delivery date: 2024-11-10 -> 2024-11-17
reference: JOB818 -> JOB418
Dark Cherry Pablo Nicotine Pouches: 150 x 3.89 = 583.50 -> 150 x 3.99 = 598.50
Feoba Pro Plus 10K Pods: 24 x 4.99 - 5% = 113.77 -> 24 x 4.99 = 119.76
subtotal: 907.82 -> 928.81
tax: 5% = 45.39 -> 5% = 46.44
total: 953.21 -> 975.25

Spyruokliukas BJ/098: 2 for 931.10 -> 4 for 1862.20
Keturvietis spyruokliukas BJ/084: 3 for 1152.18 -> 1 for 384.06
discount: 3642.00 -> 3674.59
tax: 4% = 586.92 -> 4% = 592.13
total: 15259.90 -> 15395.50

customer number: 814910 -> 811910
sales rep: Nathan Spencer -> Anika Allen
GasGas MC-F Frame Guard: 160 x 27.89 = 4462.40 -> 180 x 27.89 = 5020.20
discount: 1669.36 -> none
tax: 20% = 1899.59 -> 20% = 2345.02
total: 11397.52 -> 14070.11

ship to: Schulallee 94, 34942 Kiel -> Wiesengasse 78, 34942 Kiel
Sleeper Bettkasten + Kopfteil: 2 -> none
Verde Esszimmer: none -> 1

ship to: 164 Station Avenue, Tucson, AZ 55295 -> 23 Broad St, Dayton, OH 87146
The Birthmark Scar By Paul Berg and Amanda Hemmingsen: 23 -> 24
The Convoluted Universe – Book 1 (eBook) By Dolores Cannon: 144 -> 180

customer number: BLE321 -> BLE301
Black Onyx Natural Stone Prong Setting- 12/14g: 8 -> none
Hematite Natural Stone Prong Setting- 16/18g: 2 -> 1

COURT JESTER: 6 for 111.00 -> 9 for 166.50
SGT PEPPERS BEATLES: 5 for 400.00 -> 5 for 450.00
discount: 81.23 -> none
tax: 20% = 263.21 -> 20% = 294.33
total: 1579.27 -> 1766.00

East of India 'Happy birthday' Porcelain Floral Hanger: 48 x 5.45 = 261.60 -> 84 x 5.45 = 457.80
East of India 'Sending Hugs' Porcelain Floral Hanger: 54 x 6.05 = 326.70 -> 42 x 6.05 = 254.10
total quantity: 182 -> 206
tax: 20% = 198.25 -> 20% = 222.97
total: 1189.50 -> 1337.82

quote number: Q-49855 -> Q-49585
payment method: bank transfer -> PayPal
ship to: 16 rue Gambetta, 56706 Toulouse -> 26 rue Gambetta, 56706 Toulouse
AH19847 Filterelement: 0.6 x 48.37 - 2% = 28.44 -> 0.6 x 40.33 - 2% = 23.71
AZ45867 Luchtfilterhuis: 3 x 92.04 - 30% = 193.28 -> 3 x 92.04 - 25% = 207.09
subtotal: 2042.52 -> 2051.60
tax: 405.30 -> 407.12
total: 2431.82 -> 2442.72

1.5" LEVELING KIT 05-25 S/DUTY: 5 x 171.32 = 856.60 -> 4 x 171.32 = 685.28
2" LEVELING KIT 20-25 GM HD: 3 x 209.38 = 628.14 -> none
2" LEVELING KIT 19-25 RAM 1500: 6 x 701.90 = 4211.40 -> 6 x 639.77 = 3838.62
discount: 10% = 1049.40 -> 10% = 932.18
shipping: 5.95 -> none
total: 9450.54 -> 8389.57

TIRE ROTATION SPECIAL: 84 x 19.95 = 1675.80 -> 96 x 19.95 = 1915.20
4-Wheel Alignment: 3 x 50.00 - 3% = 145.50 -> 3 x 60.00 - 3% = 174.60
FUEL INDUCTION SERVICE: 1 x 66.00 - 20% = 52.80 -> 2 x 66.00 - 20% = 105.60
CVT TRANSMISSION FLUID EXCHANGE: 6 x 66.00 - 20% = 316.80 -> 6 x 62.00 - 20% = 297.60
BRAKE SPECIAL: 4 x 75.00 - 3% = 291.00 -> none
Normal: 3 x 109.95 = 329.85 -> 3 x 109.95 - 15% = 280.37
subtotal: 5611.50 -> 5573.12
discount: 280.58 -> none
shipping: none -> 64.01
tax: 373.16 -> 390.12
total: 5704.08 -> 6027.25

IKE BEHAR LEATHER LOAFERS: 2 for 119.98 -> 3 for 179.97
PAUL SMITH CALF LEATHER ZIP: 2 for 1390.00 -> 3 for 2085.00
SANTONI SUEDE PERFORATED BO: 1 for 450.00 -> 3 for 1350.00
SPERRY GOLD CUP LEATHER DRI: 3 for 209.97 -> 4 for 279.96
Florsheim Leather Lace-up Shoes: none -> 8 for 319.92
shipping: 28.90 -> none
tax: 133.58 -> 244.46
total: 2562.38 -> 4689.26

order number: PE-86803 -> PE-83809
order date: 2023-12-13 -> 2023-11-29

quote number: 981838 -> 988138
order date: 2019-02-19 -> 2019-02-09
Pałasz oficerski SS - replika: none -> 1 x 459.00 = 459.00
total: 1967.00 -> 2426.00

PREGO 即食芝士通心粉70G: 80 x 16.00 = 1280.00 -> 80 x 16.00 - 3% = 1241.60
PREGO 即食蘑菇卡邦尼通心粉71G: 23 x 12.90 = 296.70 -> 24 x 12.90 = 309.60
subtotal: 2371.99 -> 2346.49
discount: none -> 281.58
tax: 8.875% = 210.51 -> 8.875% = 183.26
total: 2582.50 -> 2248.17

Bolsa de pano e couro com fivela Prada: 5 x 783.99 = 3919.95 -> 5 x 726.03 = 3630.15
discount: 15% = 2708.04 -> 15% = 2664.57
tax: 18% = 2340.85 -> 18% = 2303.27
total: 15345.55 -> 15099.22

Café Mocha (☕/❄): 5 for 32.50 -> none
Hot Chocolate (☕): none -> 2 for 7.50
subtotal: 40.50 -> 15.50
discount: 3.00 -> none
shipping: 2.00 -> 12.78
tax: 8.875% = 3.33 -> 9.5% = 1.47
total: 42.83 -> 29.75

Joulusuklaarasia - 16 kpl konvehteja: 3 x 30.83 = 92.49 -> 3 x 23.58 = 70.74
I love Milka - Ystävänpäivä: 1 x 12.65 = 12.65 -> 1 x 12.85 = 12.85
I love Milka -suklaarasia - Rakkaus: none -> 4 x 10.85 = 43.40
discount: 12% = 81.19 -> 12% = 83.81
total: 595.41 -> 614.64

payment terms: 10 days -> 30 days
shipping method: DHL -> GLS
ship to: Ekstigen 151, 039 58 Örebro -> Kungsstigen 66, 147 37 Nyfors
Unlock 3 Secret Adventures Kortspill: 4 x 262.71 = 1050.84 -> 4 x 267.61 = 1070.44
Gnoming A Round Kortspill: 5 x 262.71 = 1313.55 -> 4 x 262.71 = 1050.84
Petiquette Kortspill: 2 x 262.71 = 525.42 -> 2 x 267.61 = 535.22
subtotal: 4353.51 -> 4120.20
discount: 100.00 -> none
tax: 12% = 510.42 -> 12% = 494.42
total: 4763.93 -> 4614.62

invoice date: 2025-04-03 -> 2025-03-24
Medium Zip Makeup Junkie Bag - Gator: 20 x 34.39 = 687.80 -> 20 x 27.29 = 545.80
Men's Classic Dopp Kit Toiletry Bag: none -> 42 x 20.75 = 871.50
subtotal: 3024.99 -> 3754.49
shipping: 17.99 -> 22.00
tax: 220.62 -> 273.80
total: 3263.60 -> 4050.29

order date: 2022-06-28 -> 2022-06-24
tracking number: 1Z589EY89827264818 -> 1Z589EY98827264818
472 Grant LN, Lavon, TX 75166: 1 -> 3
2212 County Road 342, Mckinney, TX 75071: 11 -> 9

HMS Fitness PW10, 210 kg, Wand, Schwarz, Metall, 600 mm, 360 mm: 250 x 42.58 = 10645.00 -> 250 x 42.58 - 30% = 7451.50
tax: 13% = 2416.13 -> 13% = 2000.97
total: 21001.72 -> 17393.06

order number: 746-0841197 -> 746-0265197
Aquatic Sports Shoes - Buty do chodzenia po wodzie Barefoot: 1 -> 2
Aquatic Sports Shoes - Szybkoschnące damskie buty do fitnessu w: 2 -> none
====
## [PROBLEM DESCRIPTION]
Throughout the material above, report each line holding the word "customer".

## [RESPONSE]
customer number: 814910 -> 811910
customer number: BLE321 -> BLE301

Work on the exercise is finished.